The coming American dystopia will probably look a lot less like The Hunger Games than it does like Idiocracy.


At the top of the box office for the third week in a row, The Hunger Games, based on Suzanne Collins' bestselling post-apocalyptic novel, is the biggest hit Hollywood's had in some time. That's no accident: In troubled times, Americans go for dystopian diversions.

"Dystopian fiction is more popular than it has been in more than 50 years," explains a recent article on Goodreads.com, a popular book-discussion Web site. From WWII through the Cold War, "Fear of the State" was the dominant theme in books like 1984 and A Clockwork Orange.

That fear is still present, but now it comes with a chick-lit twist: "The new breed of dystopian novels combines classic dystopian themes of cruel governments and violent, restrictive worlds with a few new twists—badass heroines and romance."

If you like that sort of thing, then that's the sort of thing you'll like. I gave up on The Hunger Games 50 pages in. Good narrative drive, but I prefer dystopian visions that are more absurd and that have some connection to present-day trends. Which is why I look to the Transportation Security Administration as the leading indicator of the future of government stupidity.

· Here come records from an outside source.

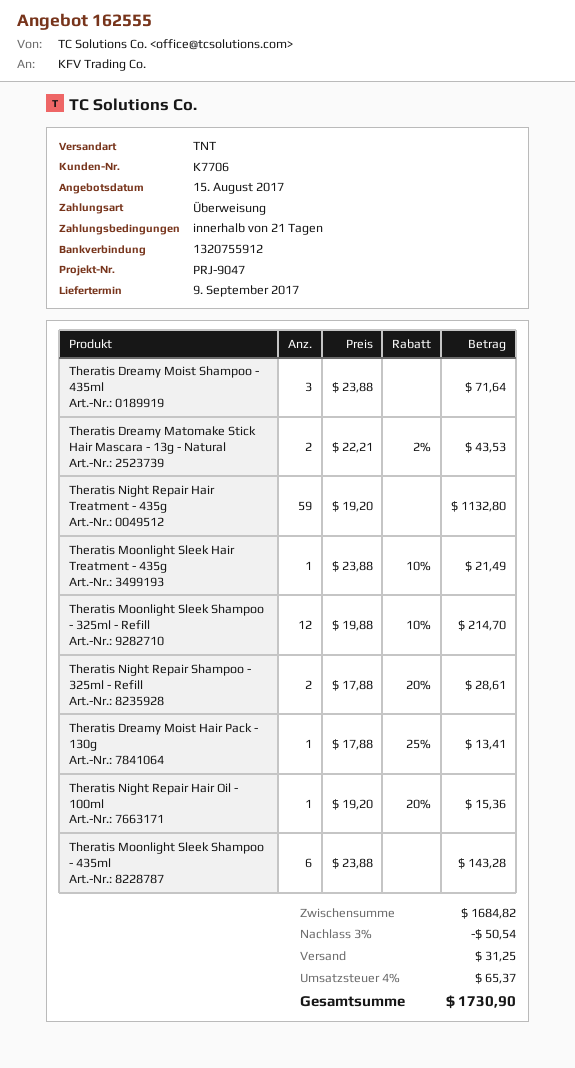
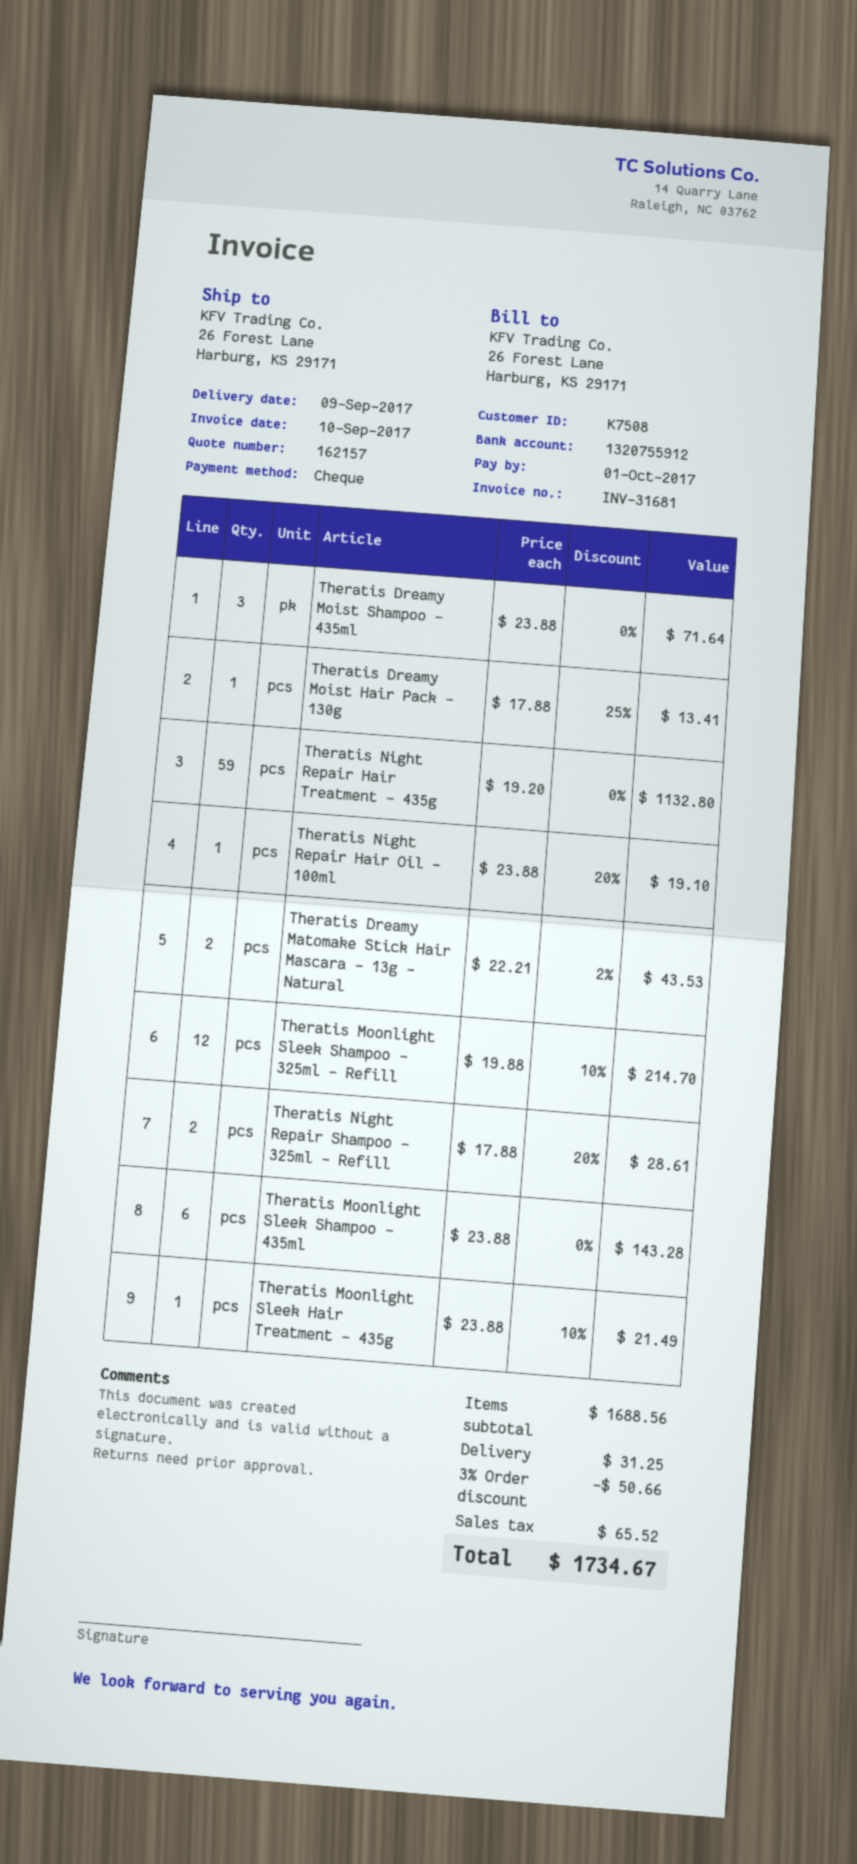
quote number: 162555 -> 162157
customer number: K7706 -> K7508
payment method: bank transfer -> cheque
Theratis Night Repair Hair Oil - 100ml: 1 x 19.20 - 20% = 15.36 -> 1 x 23.88 - 20% = 19.10
subtotal: 1684.82 -> 1688.56
discount: 3% = 50.54 -> 3% = 50.66
tax: 65.37 -> 65.52
total: 1730.90 -> 1734.67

The coming American dystopia will probably look a lot less like The Hunger Games than it does like Idiocracy, Mike Judge's hilarious, dumbed-down dystopia (2006). It's set 500 years in the future, when America is one giant, dilapidated mall populated by imbeciles, and the mall cops are in charge.

With the TSA, though, 500 years seems overly optimistic.

Last week on his blog, security expert Bruce Schneier recounted his recent Economist.com debate with a former TSA administrator: "He wants us to trust that a 400-ml bottle of liquid is dangerous, but transferring it to four 100-ml bottles magically makes it safe …"; that "butter knives given to first-class passengers are nevertheless too dangerous to be taken through a security checkpoint"; and that "there's a reason to confiscate a cupcake (Las Vegas), a 3-inch plastic toy gun (London Gatwick)…and a plastic lightsaber that's really a flashlight with a long cone on top (Dallas/Fort Worth)."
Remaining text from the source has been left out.